The death of the Cuban dignitary brings both joy and grief.
Fidel Castro, the Cuban despot that nearly pushed the world into nuclear war, died in Havana, Cuba yesterday (Nov. 25). He was 90.
In a televised statement, Cuban President Raúl Castro, who’s the younger brother of Fidel, announced the passing of his brother at 10:29 pm EST last night.
“With profound pain I share with our people and the friends of America and the world that today, on the 25th of November at 10:29 p.m., the head commander of the Cuban Revolution, the companion Fidel Castro Ruz died. In following the wishes expressed by Fidel, his remains will be cremated.”
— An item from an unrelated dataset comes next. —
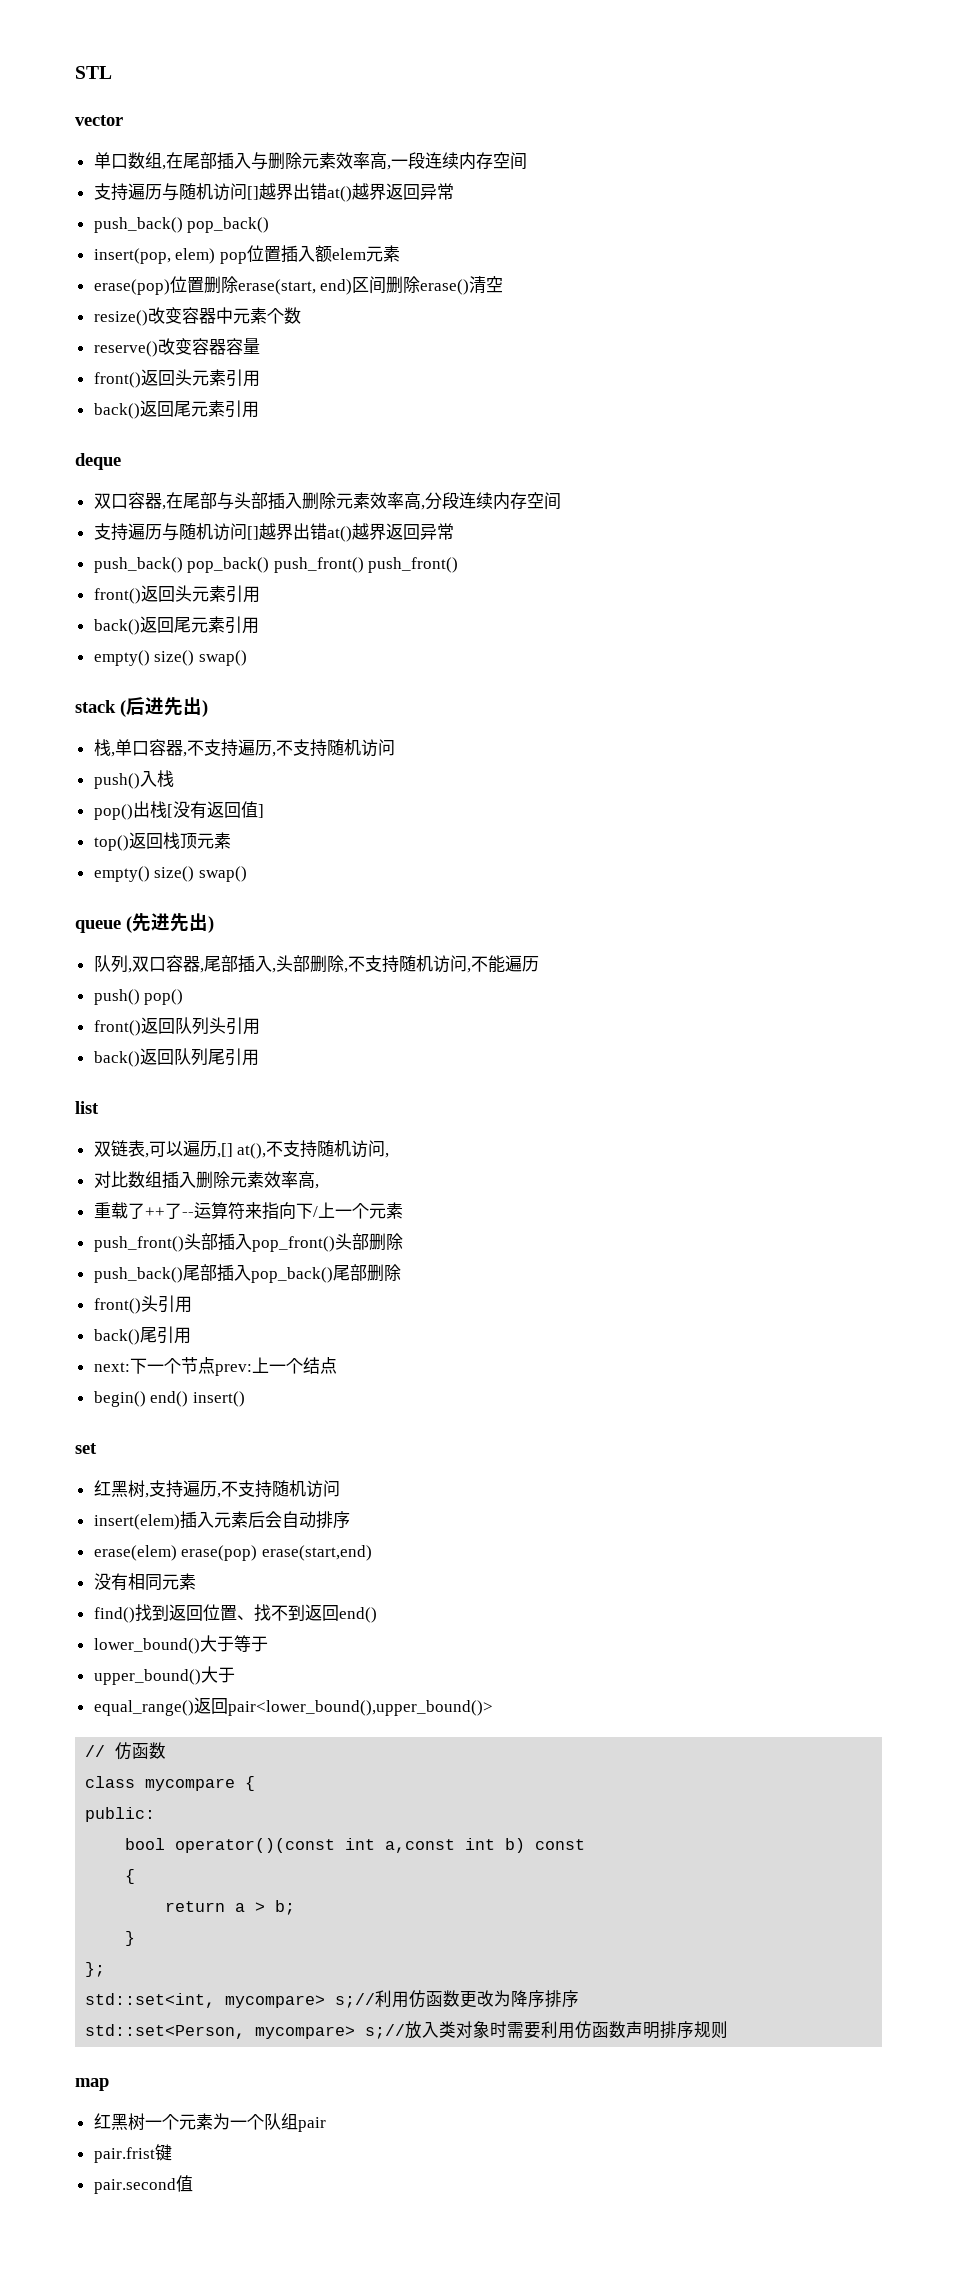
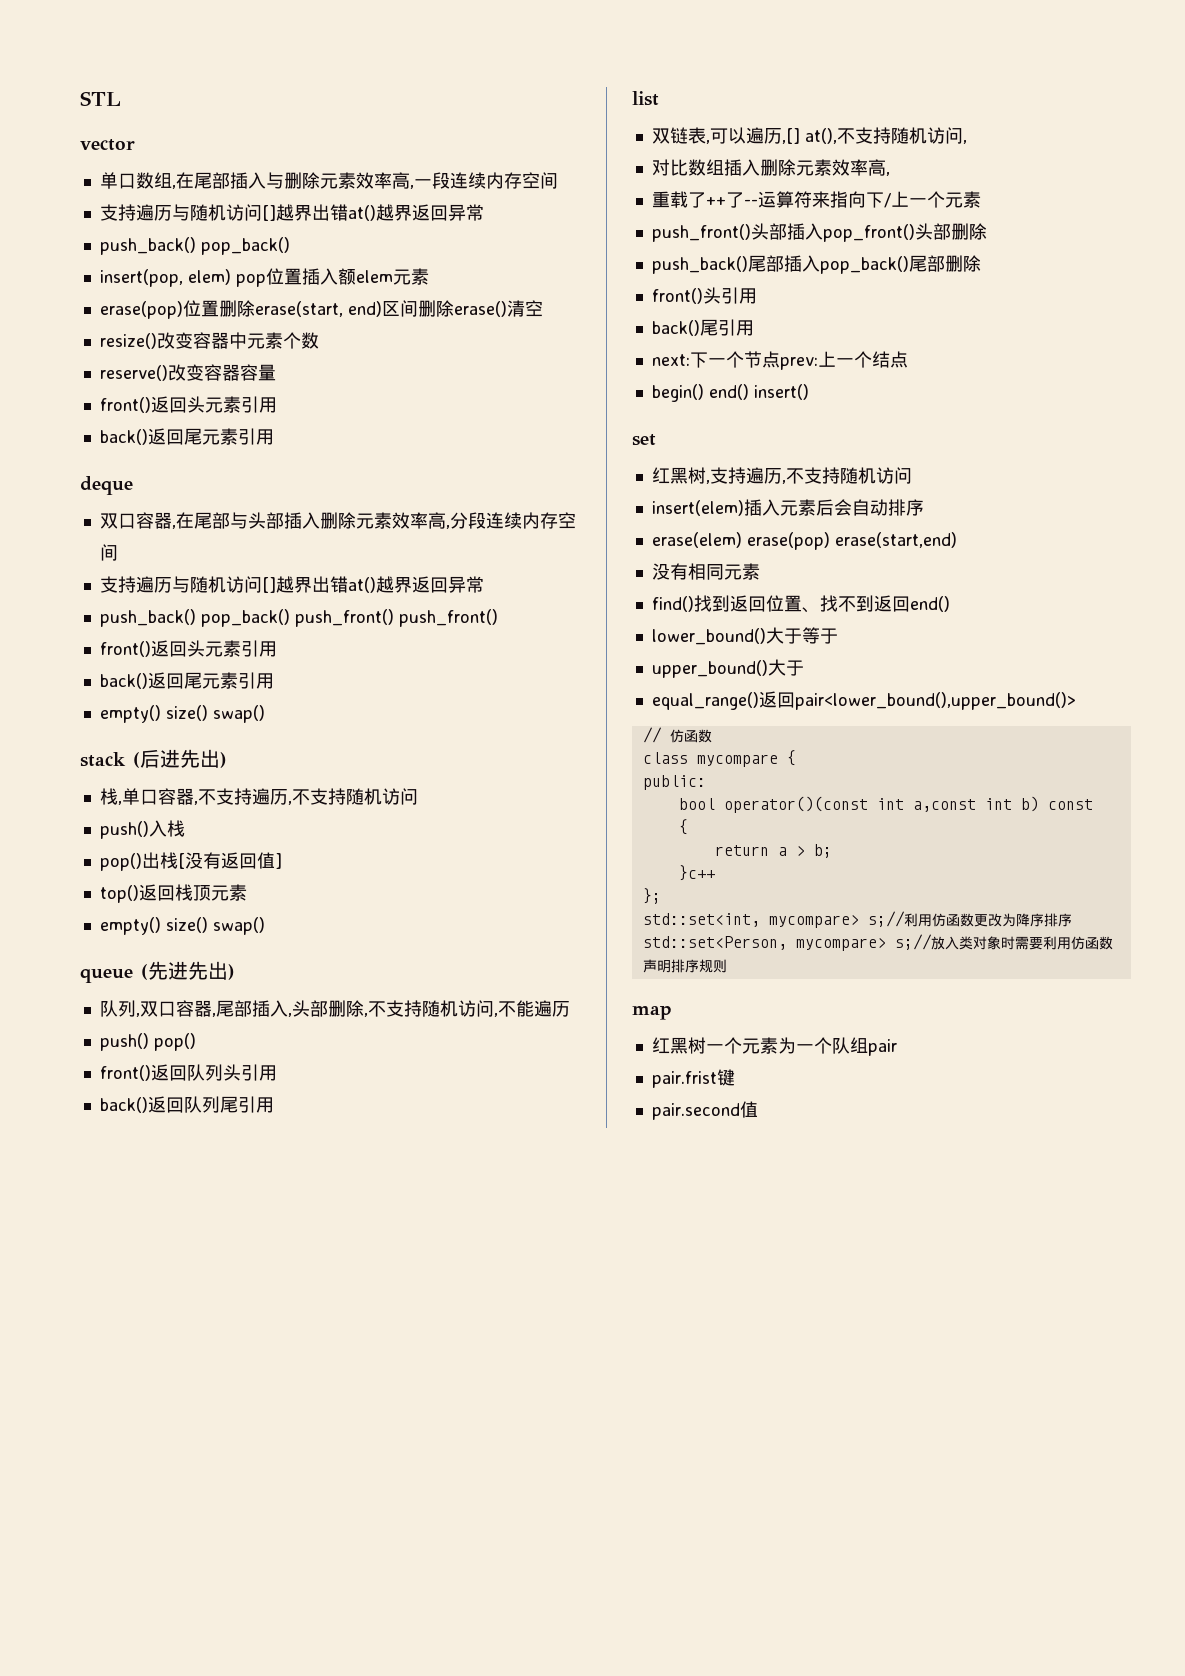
[125,1931,136,1946] } -> [678,865,715,881] }c++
He continued, “In the early hours of tomorrow, Saturday the 26th, the funeral organizing commission will provide the people detailed information about the organization of a posthumous tribute to the founder of the Cuban Revolution. Towards victory forever.”
As one of the most polarizing figures in modern history, some viewed Fidel Castro as a revolutionary hero and others viewed him as a egotistical tyrant that caused Cuba’s economic ruin. Castro lived through the 10 American Presidents determined to overthrow him, which included President John F. Kennedy and the Bay of Pigs in 1961 and President Ronald Reagan and the Cuban Missile Crisis in 1963 which almost led to World War III.
From his ascent into power in 1959 until he ceded his presidency in 2008, Castro’s tenure as Head of State was second only to Queen Elizabeth II, who has reigned for more than six decades.
The legacy of Fidel Castro is to be determined by the proverbial eyes of the beholder. Foreign leaders such as Mexican President Enrique Pena Nieto stated Castro was “A friend of Mexico,” while Venezuela’s President implored “revolutionaries of the world must follow his legacy.” And then, there’s President-elect, Donald Trump, who eloquently expressed himself in four words: Fidel Castro is Dead!
Fidel Castro is dead!
— Donald J. Trump (@realDonaldTrump) November 26, 2016
With its former president being laid to rest December 4 and the current President Castro planning to step down in 2018, many wonder what happens to Cuba next. As of today, while nine days of mourning have commenced on the Caribbean isle, Cuban-Americans celebrate in the streets of Miami’s Little Havana neighborhood, shouting “Libertad” (the Spanish word for freedom) with exuberance.